*** Opening of Material for the task ***
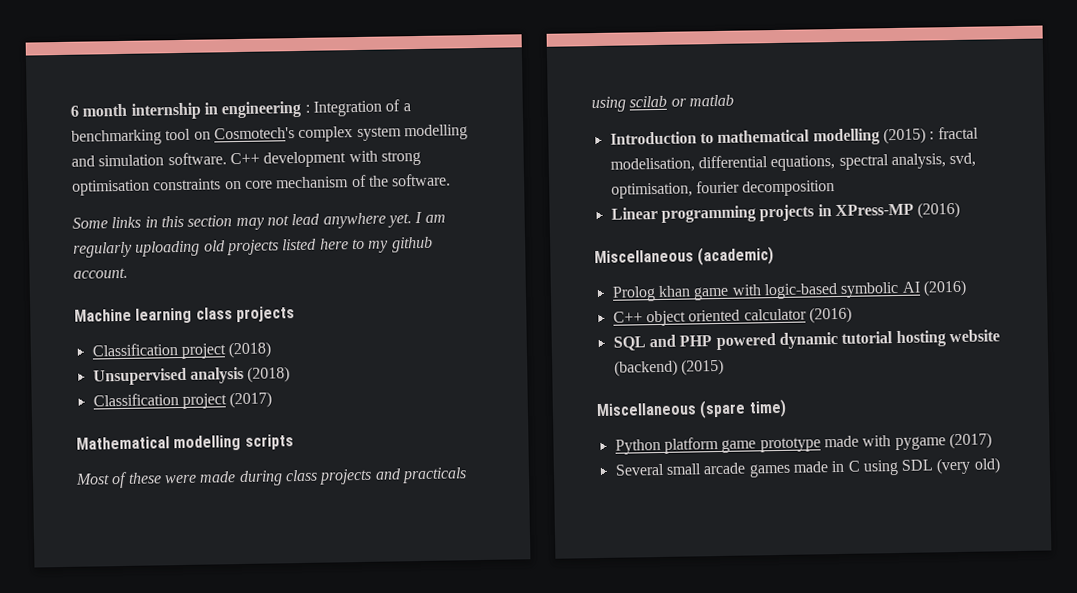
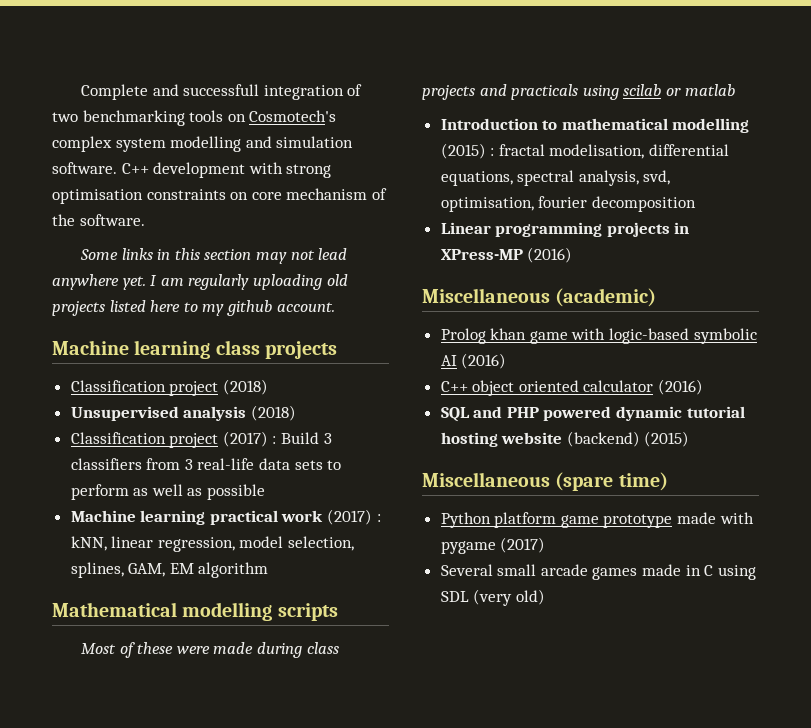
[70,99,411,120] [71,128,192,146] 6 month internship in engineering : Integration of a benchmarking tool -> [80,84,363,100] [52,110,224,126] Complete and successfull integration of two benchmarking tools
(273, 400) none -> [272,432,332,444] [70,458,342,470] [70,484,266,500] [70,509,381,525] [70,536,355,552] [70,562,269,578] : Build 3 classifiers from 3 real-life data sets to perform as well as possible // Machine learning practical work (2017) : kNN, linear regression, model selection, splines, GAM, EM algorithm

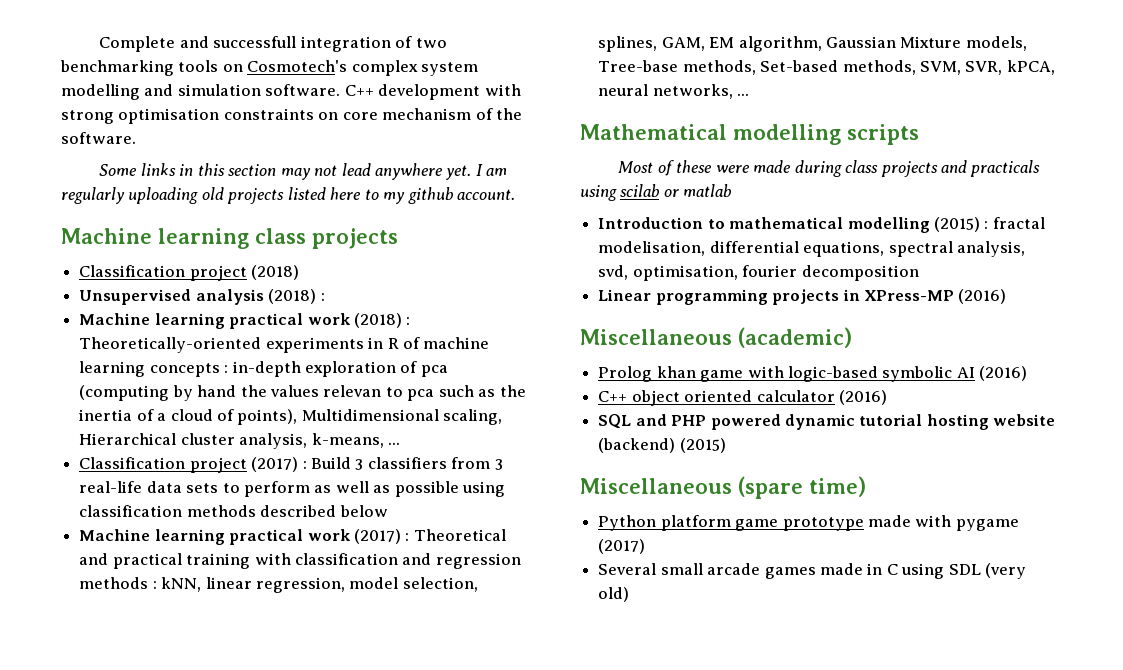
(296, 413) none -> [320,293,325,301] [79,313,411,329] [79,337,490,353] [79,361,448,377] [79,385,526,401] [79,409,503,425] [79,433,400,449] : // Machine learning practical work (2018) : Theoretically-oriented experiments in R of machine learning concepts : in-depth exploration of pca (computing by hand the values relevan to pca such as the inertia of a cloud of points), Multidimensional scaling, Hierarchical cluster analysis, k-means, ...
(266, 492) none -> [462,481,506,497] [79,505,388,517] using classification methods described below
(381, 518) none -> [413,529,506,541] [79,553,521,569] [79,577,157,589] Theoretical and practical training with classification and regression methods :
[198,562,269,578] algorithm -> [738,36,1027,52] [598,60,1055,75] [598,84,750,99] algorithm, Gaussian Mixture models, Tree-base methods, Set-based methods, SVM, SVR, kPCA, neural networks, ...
*** Close of Material for the task ***
Exercise requirements = On how many lines of the data does "classification" appear? Give only that number.

Task result = 2